Im Bischofsrang des Weihesakraments gibt es leider nach wie vor eklatante Widersprüche zum und Sünden gegen den nackten, dornengekrönten und gekreuzigten Jesus: der menschlich groteske und spirituell blasphemische Exhibitionismus von Mitren, Titeln und Purpur u. ä. Sie schlagen dem Evangelium geradezu ins Gesicht, entstellen Christus und machen eine Neuevangelisierung unmöglich.
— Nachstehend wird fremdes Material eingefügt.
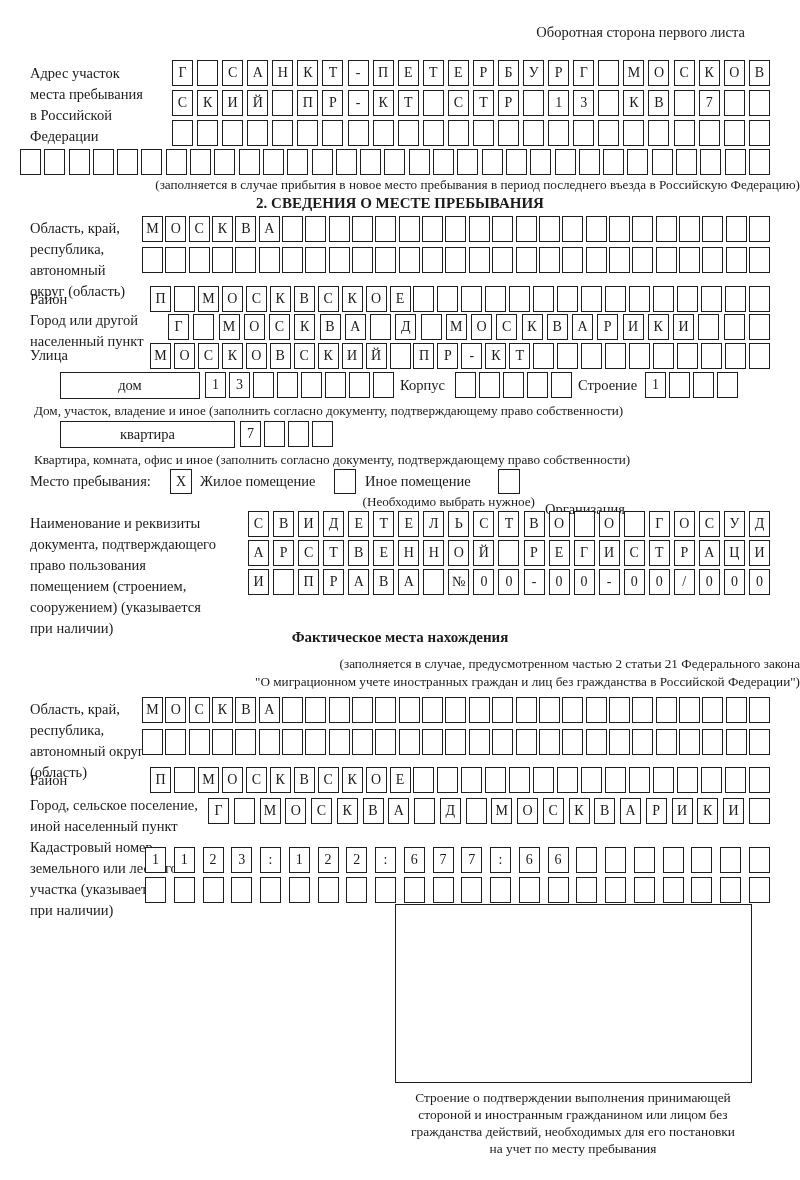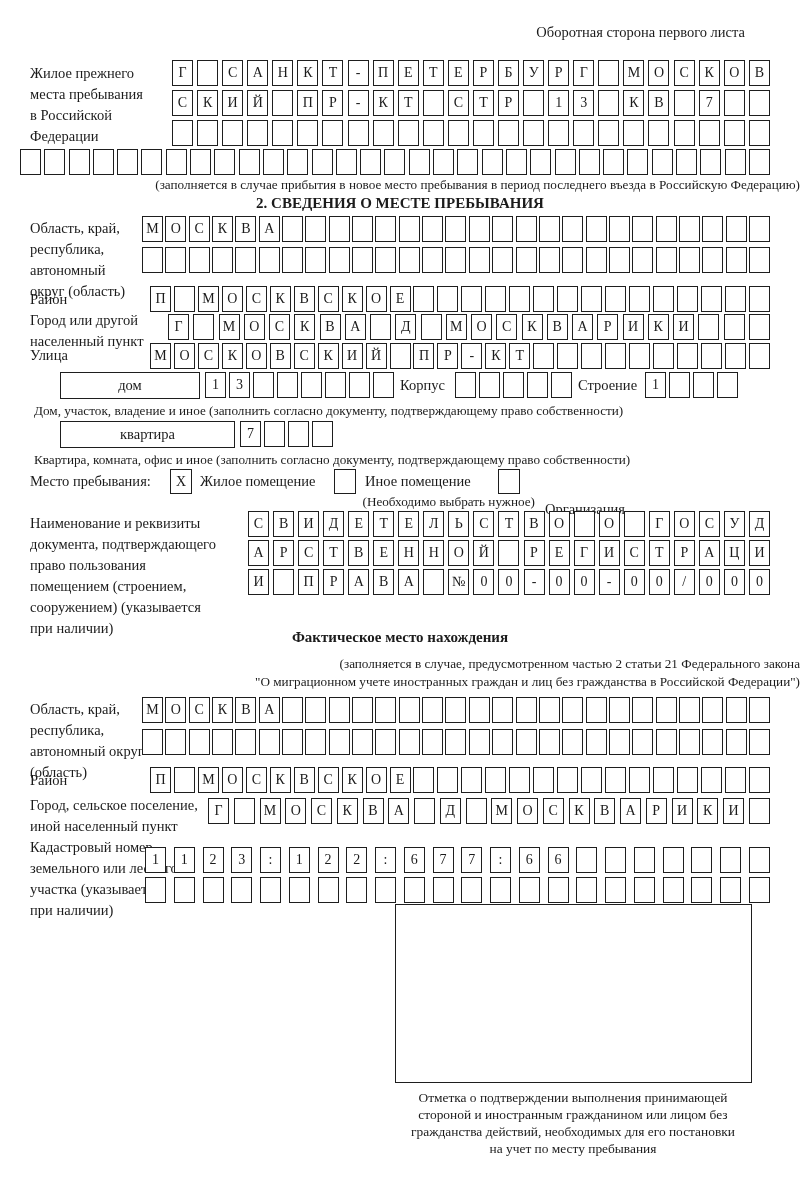--- a/index.html
+++ b/index.html
@@ -32,21 +32,21 @@
   .caption{font-size:13.4px;line-height:17px;text-align:center;}
 </style>
 </head>
 <body>
 
 <div class="page">
 
   <div class="abs lbl right" style="top:22px;left:0;width:745px;font-family:Liberation Serif, serif;">Оборотная сторона первого листа</div>
 
   <div class="abs lbl" style="top:63px;left:30px;width:142px;">
-      <div>Жилое прежнего</div>
+      <div>Адрес участок</div>
       <div>места пребывания</div>
       <div>в Российской</div>
       <div>Федерации</div>
     </div>
   <div class="abs cellrow" style="top:60px;left:172px;width:598px;">
       <span class="cell">Г</span>
       <span class="cell"></span>
       <span class="cell">С</span>
       <span class="cell">А</span>
       <span class="cell">Н</span>
@@ -432,21 +432,21 @@
       <span class="cell">0</span>
       <span class="cell">-</span>
       <span class="cell">0</span>
       <span class="cell">0</span>
       <span class="cell">/</span>
       <span class="cell">0</span>
       <span class="cell">0</span>
       <span class="cell">0</span>
     </div>
 
-  <div class="abs hd" style="top:629px;left:0;">Фактическое место нахождения</div>
+  <div class="abs hd" style="top:629px;left:0;">Фактическое места нахождения</div>
   <div class="abs note center" style="top:655px;left:0;width:800px;line-height:18px;">
       <div>(заполняется в случае, предусмотренном частью 2 статьи 21 Федерального закона</div>
       <div>"О миграционном учете иностранных граждан и лиц без гражданства в Российской Федерации")</div>
     </div>
 
   <div class="abs lbl" style="top:699px;left:30px;width:118px;">
       <div>Область, край,</div>
       <div>республика,</div>
       <div>автономный округ</div>
       <div>(область)</div>
@@ -619,19 +619,19 @@
       <span class="cell"></span>
       <span class="cell"></span>
       <span class="cell"></span>
       <span class="cell"></span>
       <span class="cell"></span>
       <span class="cell"></span>
     </div>
 
   <div class="abs bigbox" style="top:904px;left:395px;width:357px;height:179px;"></div>
   <div class="abs caption" style="top:1089px;left:378px;width:390px;">
-      <div>Отметка о подтверждении выполнения принимающей</div>
+      <div>Строение о подтверждении выполнения принимающей</div>
       <div>стороной и иностранным гражданином или лицом без</div>
       <div>гражданства действий, необходимых для его постановки</div>
       <div>на учет по месту пребывания</div>
     </div>
 
 </div>
 
 </body></html>

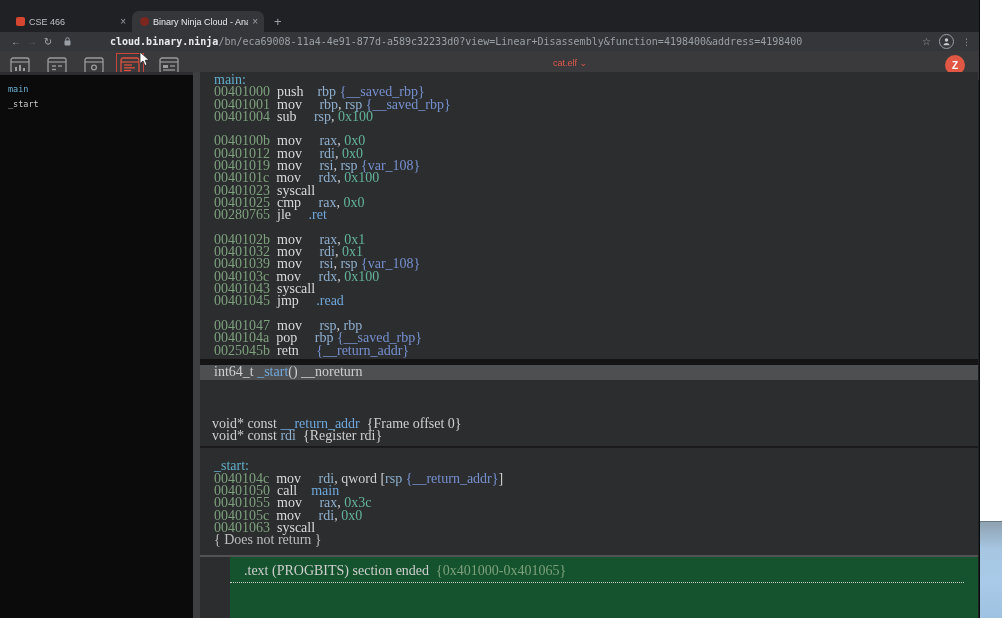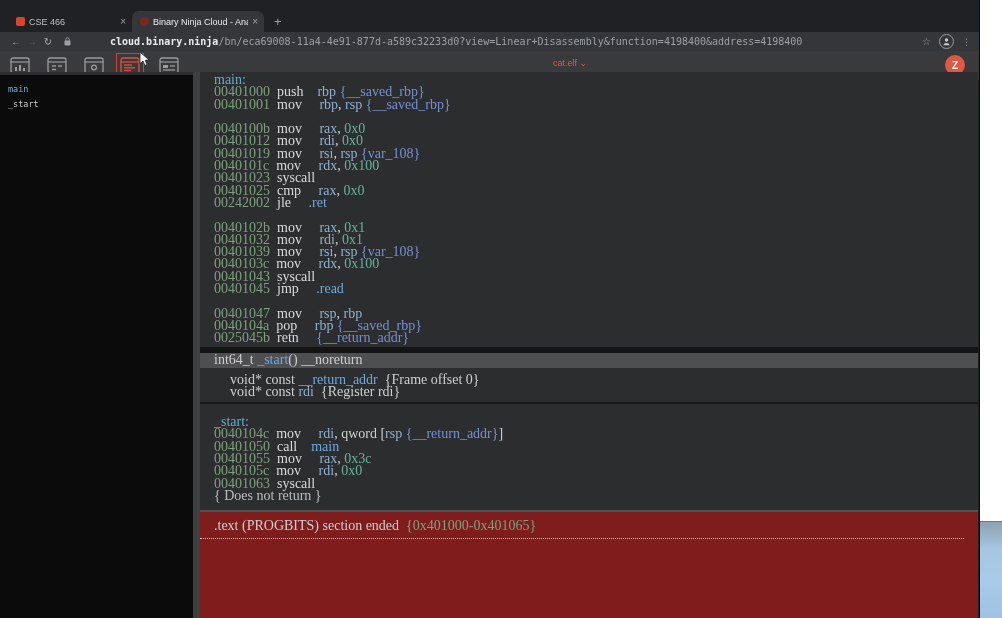--- a/index.html
+++ b/index.html
@@ -44,24 +44,24 @@
   .fn{padding:2px 0 2px 8px;color:#c9c9c9;line-height:11px;}
   .fn.sel{color:#6db3d6;}
   .splitter{width:7px;background:#3e3f41;flex:none;}
   .content{flex:1;background:#2c2d2f;overflow:hidden;display:flex;flex-direction:column;}
   
   .blk{flex:none;}
   .blk-code{padding:2px 0 2px 14px;background:#2c2d2f;}
   .blk-gap{height:6px;background:#141415;}
   .blk-band{height:15px;background:#4e4f51;display:flex;align-items:center;padding-left:14px;}
   .blk-band .dline{color:#dedede;}
-  .blk-vars{padding:6px 0 4px 30px;background:#2c2d2f;}
+  .blk-vars{padding:6px 0 4px 12px;background:#2c2d2f;margin-top:32px;}
   .blk-sep{height:2px;background:#1a1a1c;}
   .blk-code2{padding:12px 0 8px 14px;background:#2c2d2f;border-bottom:2px solid #515153;}
-  .blk-footer{flex:1;background:#7f1d1d;padding:8px 0 0 14px;}
+  .blk-footer{flex:1;background:#14532d;padding:8px 0 0 14px;margin-left:30px;}
   .dline{font-family:Liberation Serif, serif;font-size:14px;line-height:12.3px;white-space:pre;}
   .dotted{border-top:1px dotted #cdcdcd;margin:5px 14px 0 -14px;}
   .tk-addr{color:#7da07d;} .tk-mn{color:#dadada;} .tk-t{color:#cfcfcf;}
   .tk-reg{color:#8fb0cf;} .tk-num{color:#63b39c;} .tk-ann{color:#7690cf;}
   .tk-sym{color:#6fa8dc;} .tk-label{color:#62aec9;} .tk-dim{color:#bdbdbd;}
   
   .strip-white{position:absolute;left:980px;top:0;width:22px;height:521px;background:#ffffff;}
   .strip-blue{position:absolute;left:980px;top:521px;width:22px;height:97px;
               background:linear-gradient(180deg,#8ea2b0 0%,#a6c6e2 28%,#a9cae8 60%,#9fc2e2 100%);
               border-top:1px solid #6b7a85;}
@@ -163,28 +163,29 @@
       <div class="sidebar">
         <div class="fn sel">main</div>
         <div class="fn">_start</div>
       </div>
       <div class="splitter"></div>
       <div class="content">
           <div class="blk blk-code">
             <div class="dline"><span class="tk-label">main:</span></div>
             <div class="dline"><span class="tk-addr">00401000</span><span class="tk-t">  </span><span class="tk-mn">push</span><span class="tk-t">    </span><span class="tk-reg">rbp</span><span class="tk-t"> </span><span class="tk-ann">{__saved_rbp}</span></div>
             <div class="dline"><span class="tk-addr">00401001</span><span class="tk-t">  </span><span class="tk-mn">mov</span><span class="tk-t">     </span><span class="tk-reg">rbp</span><span class="tk-t">, </span><span class="tk-reg">rsp</span><span class="tk-t"> </span><span class="tk-ann">{__saved_rbp}</span></div>
+            <div class="dline"><span class="tk-addr">00401004</span><span class="tk-t">  </span><span class="tk-mn">sub</span><span class="tk-t">     </span><span class="tk-reg">rsp</span><span class="tk-t">, </span><span class="tk-num">0x100</span></div>
             <div class="dline">&nbsp;</div>
             <div class="dline"><span class="tk-addr">0040100b</span><span class="tk-t">  </span><span class="tk-mn">mov</span><span class="tk-t">     </span><span class="tk-reg">rax</span><span class="tk-t">, </span><span class="tk-num">0x0</span></div>
             <div class="dline"><span class="tk-addr">00401012</span><span class="tk-t">  </span><span class="tk-mn">mov</span><span class="tk-t">     </span><span class="tk-reg">rdi</span><span class="tk-t">, </span><span class="tk-num">0x0</span></div>
             <div class="dline"><span class="tk-addr">00401019</span><span class="tk-t">  </span><span class="tk-mn">mov</span><span class="tk-t">     </span><span class="tk-reg">rsi</span><span class="tk-t">, </span><span class="tk-reg">rsp</span><span class="tk-t"> </span><span class="tk-ann">{var_108}</span></div>
             <div class="dline"><span class="tk-addr">0040101c</span><span class="tk-t">  </span><span class="tk-mn">mov</span><span class="tk-t">     </span><span class="tk-reg">rdx</span><span class="tk-t">, </span><span class="tk-num">0x100</span></div>
             <div class="dline"><span class="tk-addr">00401023</span><span class="tk-t">  </span><span class="tk-mn">syscall</span></div>
             <div class="dline"><span class="tk-addr">00401025</span><span class="tk-t">  </span><span class="tk-mn">cmp</span><span class="tk-t">     </span><span class="tk-reg">rax</span><span class="tk-t">, </span><span class="tk-num">0x0</span></div>
-            <div class="dline"><span class="tk-addr">00242002</span><span class="tk-t">  </span><span class="tk-mn">jle</span><span class="tk-t">     </span><span class="tk-sym">.ret</span></div>
+            <div class="dline"><span class="tk-addr">00280765</span><span class="tk-t">  </span><span class="tk-mn">jle</span><span class="tk-t">     </span><span class="tk-sym">.ret</span></div>
             <div class="dline">&nbsp;</div>
             <div class="dline"><span class="tk-addr">0040102b</span><span class="tk-t">  </span><span class="tk-mn">mov</span><span class="tk-t">     </span><span class="tk-reg">rax</span><span class="tk-t">, </span><span class="tk-num">0x1</span></div>
             <div class="dline"><span class="tk-addr">00401032</span><span class="tk-t">  </span><span class="tk-mn">mov</span><span class="tk-t">     </span><span class="tk-reg">rdi</span><span class="tk-t">, </span><span class="tk-num">0x1</span></div>
             <div class="dline"><span class="tk-addr">00401039</span><span class="tk-t">  </span><span class="tk-mn">mov</span><span class="tk-t">     </span><span class="tk-reg">rsi</span><span class="tk-t">, </span><span class="tk-reg">rsp</span><span class="tk-t"> </span><span class="tk-ann">{var_108}</span></div>
             <div class="dline"><span class="tk-addr">0040103c</span><span class="tk-t">  </span><span class="tk-mn">mov</span><span class="tk-t">     </span><span class="tk-reg">rdx</span><span class="tk-t">, </span><span class="tk-num">0x100</span></div>
             <div class="dline"><span class="tk-addr">00401043</span><span class="tk-t">  </span><span class="tk-mn">syscall</span></div>
             <div class="dline"><span class="tk-addr">00401045</span><span class="tk-t">  </span><span class="tk-mn">jmp</span><span class="tk-t">     </span><span class="tk-sym">.read</span></div>
             <div class="dline">&nbsp;</div>
             <div class="dline"><span class="tk-addr">00401047</span><span class="tk-t">  </span><span class="tk-mn">mov</span><span class="tk-t">     </span><span class="tk-reg">rsp</span><span class="tk-t">, </span><span class="tk-reg">rbp</span></div>
             <div class="dline"><span class="tk-addr">0040104a</span><span class="tk-t">  </span><span class="tk-mn">pop</span><span class="tk-t">     </span><span class="tk-reg">rbp</span><span class="tk-t"> </span><span class="tk-ann">{__saved_rbp}</span></div>

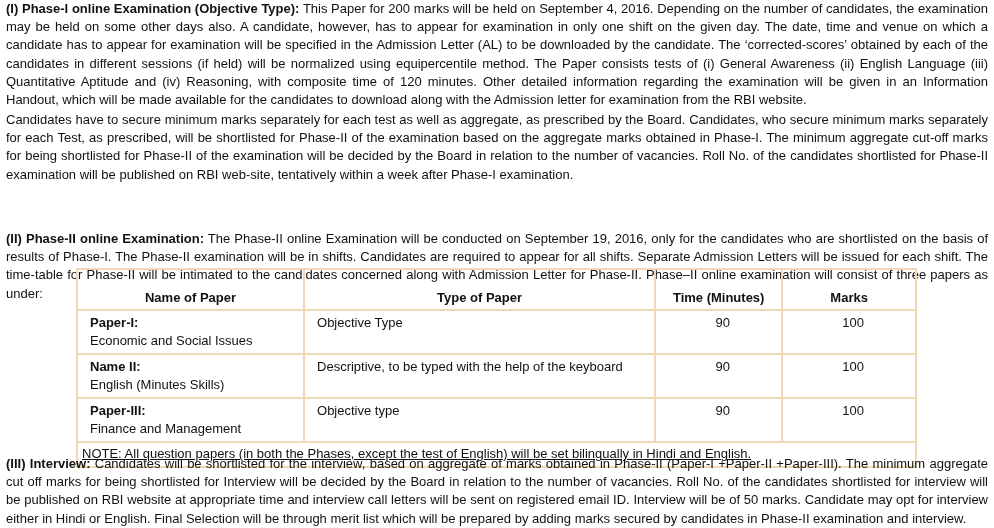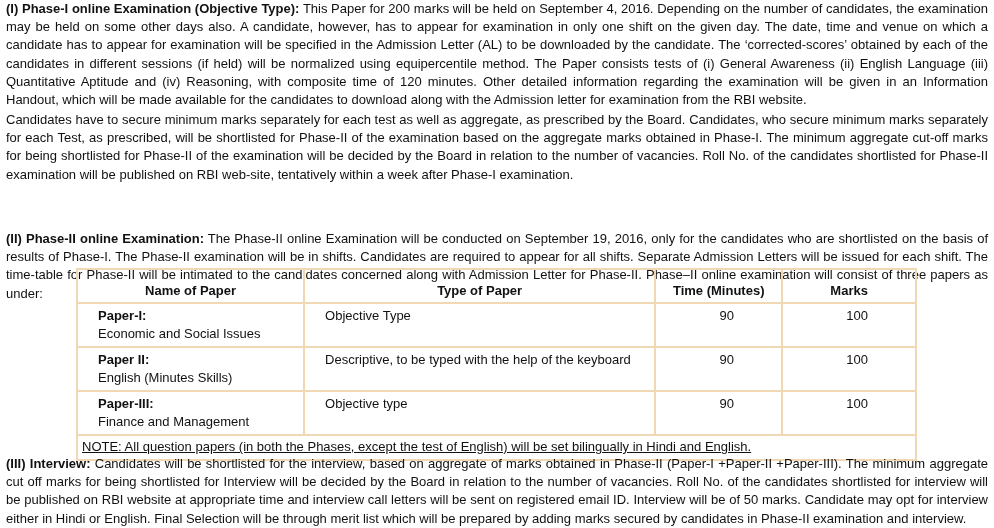--- a/index.html
+++ b/index.html
@@ -33,30 +33,30 @@
     table.papers {
       position: absolute;
       left: 76px;
       top: 268px;
       width: 841px;
       border-collapse: collapse;
       font-size: 13px;
     }
     table.papers td, table.papers th {
       border: 2px solid #f0d8b4;
-      padding: 3px 4px 4px 20px;
+      padding: 3px 4px 4px 12px;
       vertical-align: top;
       line-height: 17.5px;
       color: #111111;
     }
     table.papers th {
       font-weight: bold;
       text-align: center;
       height: 19px;
-      padding: 11px 4px 2px 4px;
+      padding: 18px 4px 2px 4px;
       vertical-align: middle;
     }
     table.papers td.num {
       text-align: center;
     }
     table.papers tr.paper-row td {
       height: 35px;
     }
     table.papers td.note {
       padding: 2px 4px 3px 4px;
@@ -92,21 +92,21 @@
       <td>
         <span class="paper-code">Paper-I:</span>
         <span class="paper-subject">Economic and Social Issues</span>
       </td>
       <td>Objective Type</td>
       <td class="num">90</td>
       <td class="num">100</td>
     </tr>
     <tr class="paper-row">
       <td>
-        <span class="paper-code">Paper II:</span>
+        <span class="paper-code">Name II:</span>
         <span class="paper-subject">English (Minutes Skills)</span>
       </td>
       <td>Descriptive, to be typed with the help of the keyboard</td>
       <td class="num">90</td>
       <td class="num">100</td>
     </tr>
     <tr class="paper-row">
       <td>
         <span class="paper-code">Paper-III:</span>
         <span class="paper-subject">Finance and Management</span>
Sogar weltliche Autoritäten und Amtsträger zeigen, aufs Ganze gesehen, keine solchen Geschmacksverirrungen. Dieser Firlefanz ist in der Kirche recht spät aufgekommen, die Mitra etwa erst seit dem 11./ 12. Jahrhundert, im Zusammenhang mit dem wachsenden Reichtum und Machtzuwachs. Später hat der Papst, symbolisiert durch die Tiara, mehr Autorität als selbst der Kaiser beansprucht. Papst Paul VI. hat sie schließlich (1964) abgelegt. Doch ihre runde, dem Kopf angemessene Form hat weniger schockiert als die Mitra, die übrigens anfangs dieselbe Form hatte. Sie wurde dann aber geöffnet, wie die zwei Kiefer eines Krokodilmauls, das nach seiner Beute schnappt. Man sollte zur ursprünglichen, runden Form zurückkommen, wie bei den Orthodoxen, und der Extravaganz ein Ende setzen.

Was den Purpur der Käppchen, Birette, Zingula, Gürtelschnüre und –binden, Mäntelchen und Schulterumhänge, Halstücher und Schleppen, ja sogar der Knöpfe an den Soutanen betrifft - er wird vom Papst sakralisiert, gleichsam zu einem Sakrament erhoben, wenn er einem neuen Kardinal das Birett auf den Kopf setzt mit den Worten: „Empfange diesen Purpur als Zeichen der Würde und des Dienstes eines Kardinals. Er bedeutet, dass du bereit bist, ihn zu erfüllen bis zur Hingabe deines Blutes zur Ausbreitung des Glaubens“. Die Psychoanalyse bietet eine andere Deutung an: diese Eitelkeiten sind Kompensationen für die wegen des Zölibats entgangenen Befriedigungen. Unsere Kardinäle und Bischöfe sind – davon gehen wir mal im Allgemeinen aus – Persönlichkeiten von hoher menschlicher und christlicher Qualität. Wie kommen sie dazu, sich selbst zu desavouieren durch diese offenkundigen Zeichen von Stolz und menschlich - christlicher Unreife?

In der Hierarchie, hauptsächlich im Vatikan, ist der Klerikalismus also noch lebendig, im Gegensatz zu seinem - glücklicherweise – Absterben in unseren Pfarreien. Wie lange noch?

Dieser Missbrauch des Evangeliums in Verachtung Christi und im Rückstand gegenüber der geschichtlichen Entwicklung kann im Westen nicht weiter andauern.